### Exercise data

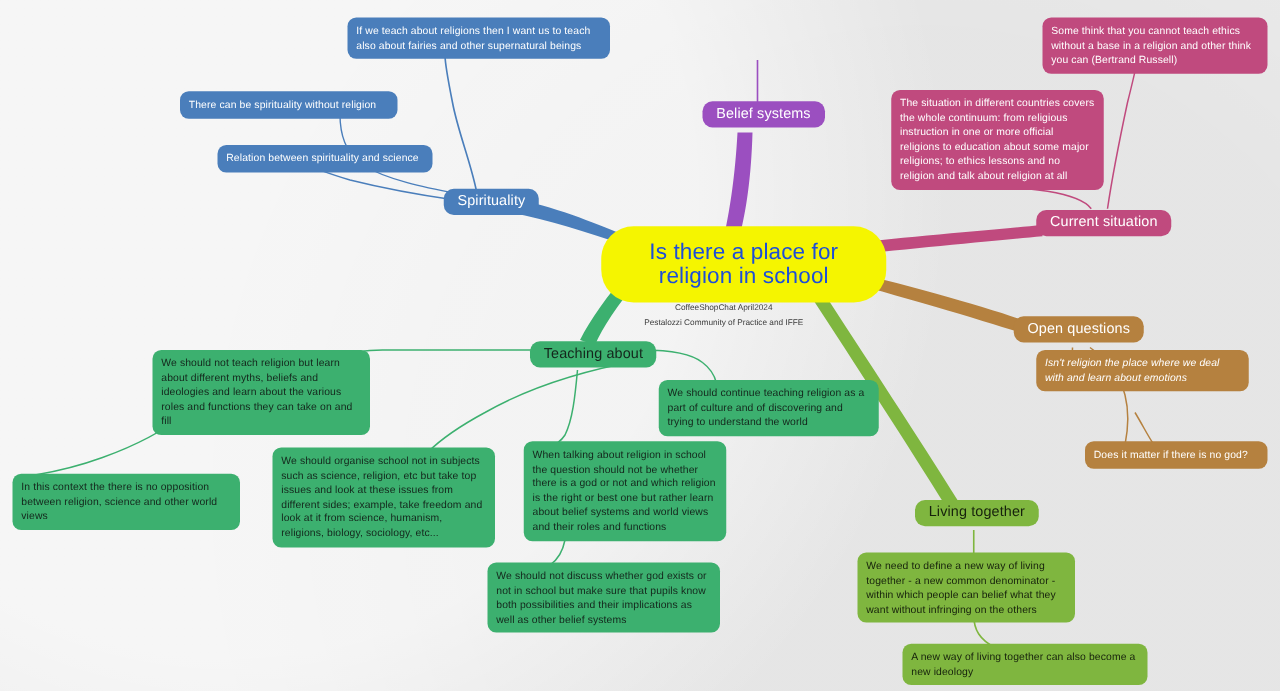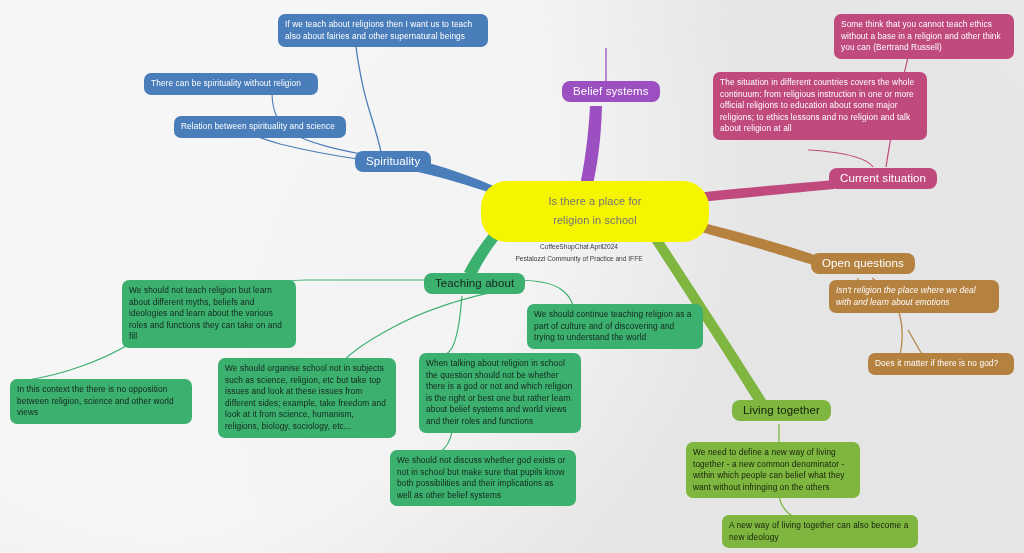--- a/index.html
+++ b/index.html
@@ -27,22 +27,22 @@
   }
   .node.title{
     border-radius:8px;
     padding:4px 11px 5px 11px;
     line-height:normal;
   }
   .central{
     position:absolute;
     background:#f5f500;
     border-radius:26px;
-    color:#737373;
-    font-size:11px;
+    color:#1d4ed8;
+    font-size:18px;
     line-height:19px;
     text-align:center;
     padding:11px 16px 12px 16px;
     z-index:8;
     letter-spacing:.1px;
   }
   .subtitle{
     position:absolute;
     text-align:center;
     color:#3b3b3b;
@@ -124,21 +124,21 @@
   <div class="node title c-purple" style="left:562px;top:81px;font-size:11.5px;">
     <span>Belief systems</span>
   </div>
 
   <div class="node title c-magenta" style="left:829px;top:168px;font-size:11.5px;">
     <span>Current situation</span>
   </div>
   <div class="node c-magenta" style="left:834px;top:14px;width:180px;font-size:8.3px;">
     <span>Some think that you cannot teach ethics without a base in a religion and other think you can (Bertrand Russell)</span>
   </div>
-  <div class="node c-magenta" style="left:713px;top:72px;width:214px;font-size:8.3px;">
+  <div class="node c-magenta" style="left:713px;top:72px;width:170px;font-size:8.3px;">
     <span>The situation in different countries covers the whole continuum:  from  religious instruction in one or more official religions to education about some major religions; to ethics lessons and no religion and talk about religion at all</span>
   </div>
 
   <div class="node title c-orange" style="left:811px;top:253px;font-size:11.5px;">
     <span>Open questions</span>
   </div>
   <div class="node c-orange" style="left:829px;top:280px;width:170px;font-size:8.3px;font-style:italic;">
     <span>Isn't religion the place where we deal with and learn about emotions</span>
   </div>
   <div class="node c-orange" style="left:868px;top:353px;width:146px;font-size:8.3px;">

######

## Work required
Pictures aside, return all the entries above exactly.

## Answer
--- a/index.html
+++ b/index.html
@@ -27,22 +27,22 @@
   }
   .node.title{
     border-radius:8px;
     padding:4px 11px 5px 11px;
     line-height:normal;
   }
   .central{
     position:absolute;
     background:#f5f500;
     border-radius:26px;
-    color:#737373;
-    font-size:11px;
+    color:#1d4ed8;
+    font-size:18px;
     line-height:19px;
     text-align:center;
     padding:11px 16px 12px 16px;
     z-index:8;
     letter-spacing:.1px;
   }
   .subtitle{
     position:absolute;
     text-align:center;
     color:#3b3b3b;
@@ -124,21 +124,21 @@
   <div class="node title c-purple" style="left:562px;top:81px;font-size:11.5px;">
     <span>Belief systems</span>
   </div>
 
   <div class="node title c-magenta" style="left:829px;top:168px;font-size:11.5px;">
     <span>Current situation</span>
   </div>
   <div class="node c-magenta" style="left:834px;top:14px;width:180px;font-size:8.3px;">
     <span>Some think that you cannot teach ethics without a base in a religion and other think you can (Bertrand Russell)</span>
   </div>
-  <div class="node c-magenta" style="left:713px;top:72px;width:214px;font-size:8.3px;">
+  <div class="node c-magenta" style="left:713px;top:72px;width:170px;font-size:8.3px;">
     <span>The situation in different countries covers the whole continuum:  from  religious instruction in one or more official religions to education about some major religions; to ethics lessons and no religion and talk about religion at all</span>
   </div>
 
   <div class="node title c-orange" style="left:811px;top:253px;font-size:11.5px;">
     <span>Open questions</span>
   </div>
   <div class="node c-orange" style="left:829px;top:280px;width:170px;font-size:8.3px;font-style:italic;">
     <span>Isn't religion the place where we deal with and learn about emotions</span>
   </div>
   <div class="node c-orange" style="left:868px;top:353px;width:146px;font-size:8.3px;">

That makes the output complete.